■ **Prompt**:
Lines before the one containing "for the PMOS." are to be skipped; reproduce that line and the rest of the records below exactly.
Segment Open
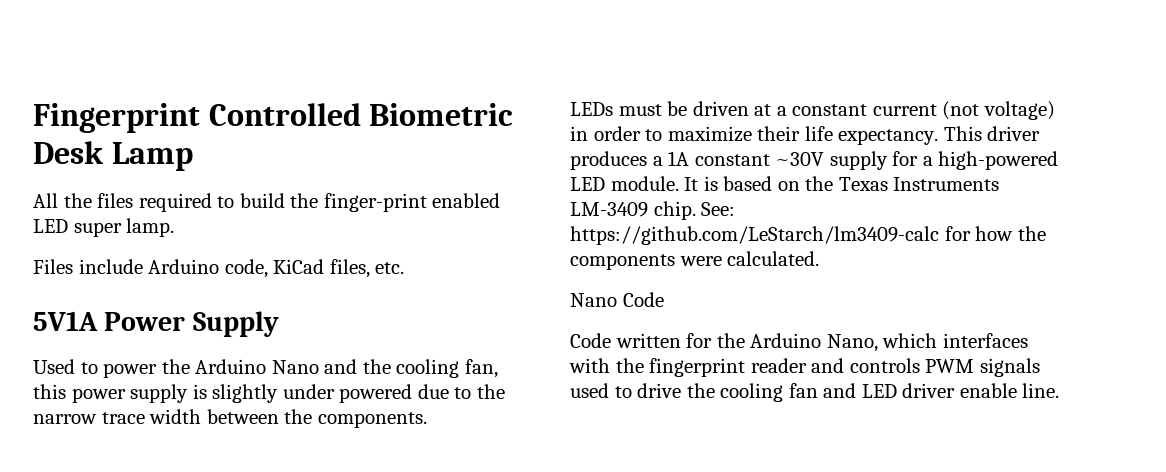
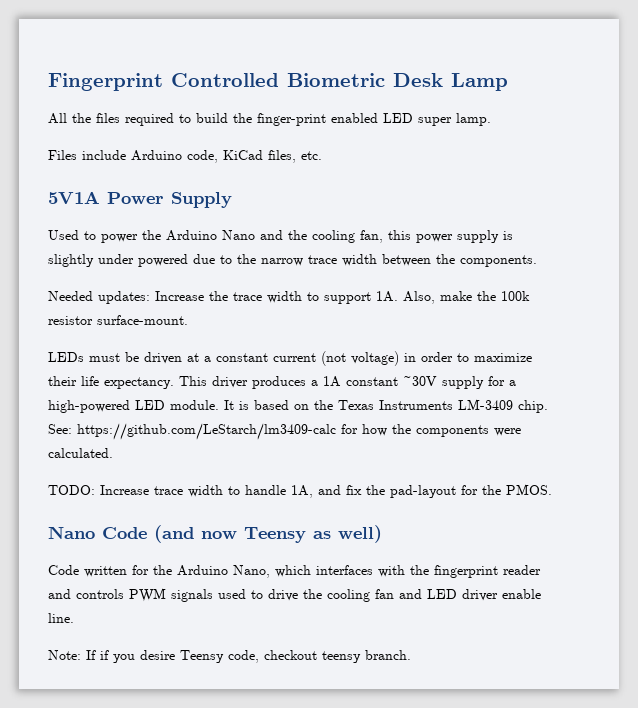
+ Needed updates: Increase the trace width to support 1A. Also, make the 100k resistor surface-mount.
- Nano Code
+ TODO: Increase trace width to handle 1A, and fix the pad-layout for the PMOS.
+ Nano Code (and now Teensy as well)
+ Note: If if you desire Teensy code, checkout teensy branch.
Segment Closed
■ **Answer box**:
+ TODO: Increase trace width to handle 1A, and fix the pad-layout for the PMOS.
+ Nano Code (and now Teensy as well)
+ Note: If if you desire Teensy code, checkout teensy branch.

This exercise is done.